WHAT IS NEEDED >> Please print, word for word, every line from the one that contains "TdeT - Collier de chasse doublé à" through the last line of the records, and nothing else.

****

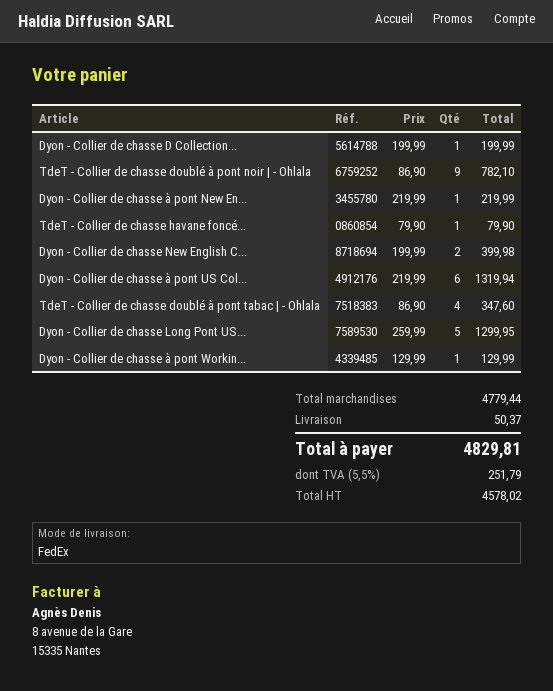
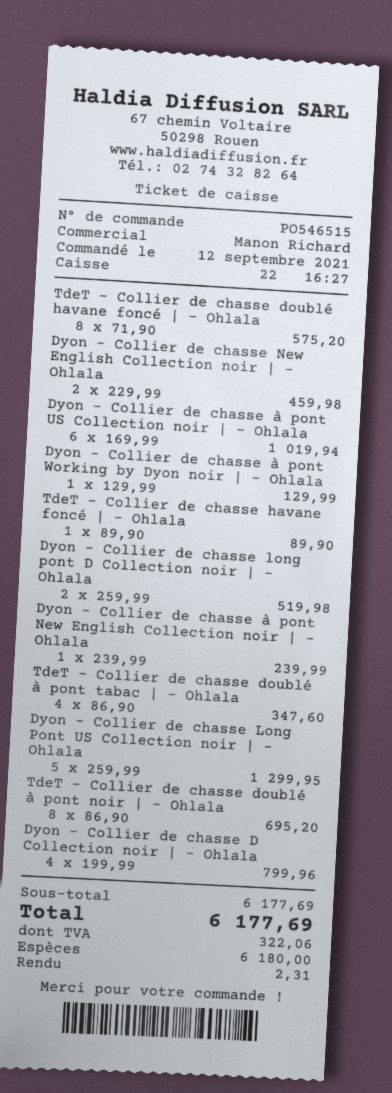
Dyon - Collier de chasse D Collection...: 1 x 199.99 = 199.99 -> 4 x 199.99 = 799.96
TdeT - Collier de chasse doublé à pont noir | - Ohlala: 9 x 86.90 = 782.10 -> 8 x 86.90 = 695.20
Dyon - Collier de chasse à pont New En...: 1 x 219.99 = 219.99 -> 1 x 239.99 = 239.99
TdeT - Collier de chasse havane foncé...: 1 x 79.90 = 79.90 -> 1 x 89.90 = 89.90
Dyon - Collier de chasse New English C...: 2 x 199.99 = 399.98 -> 2 x 229.99 = 459.98
Dyon - Collier de chasse à pont US Col...: 6 x 219.99 = 1319.94 -> 6 x 169.99 = 1019.94
TdeT - Collier de chasse doublé havane foncé | - Ohlala: none -> 8 x 71.90 = 575.20
Dyon - Collier de chasse long pont D Collection noir | - Ohlala: none -> 2 x 259.99 = 519.98
subtotal: 4779.44 -> 6177.69
shipping: 50.37 -> none
tax: 251.79 -> 322.06
total: 4829.81 -> 6177.69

****

ANSWER >>
TdeT - Collier de chasse doublé à pont noir | - Ohlala: 9 x 86.90 = 782.10 -> 8 x 86.90 = 695.20
Dyon - Collier de chasse à pont New En...: 1 x 219.99 = 219.99 -> 1 x 239.99 = 239.99
TdeT - Collier de chasse havane foncé...: 1 x 79.90 = 79.90 -> 1 x 89.90 = 89.90
Dyon - Collier de chasse New English C...: 2 x 199.99 = 399.98 -> 2 x 229.99 = 459.98
Dyon - Collier de chasse à pont US Col...: 6 x 219.99 = 1319.94 -> 6 x 169.99 = 1019.94
TdeT - Collier de chasse doublé havane foncé | - Ohlala: none -> 8 x 71.90 = 575.20
Dyon - Collier de chasse long pont D Collection noir | - Ohlala: none -> 2 x 259.99 = 519.98
subtotal: 4779.44 -> 6177.69
shipping: 50.37 -> none
tax: 251.79 -> 322.06
total: 4829.81 -> 6177.69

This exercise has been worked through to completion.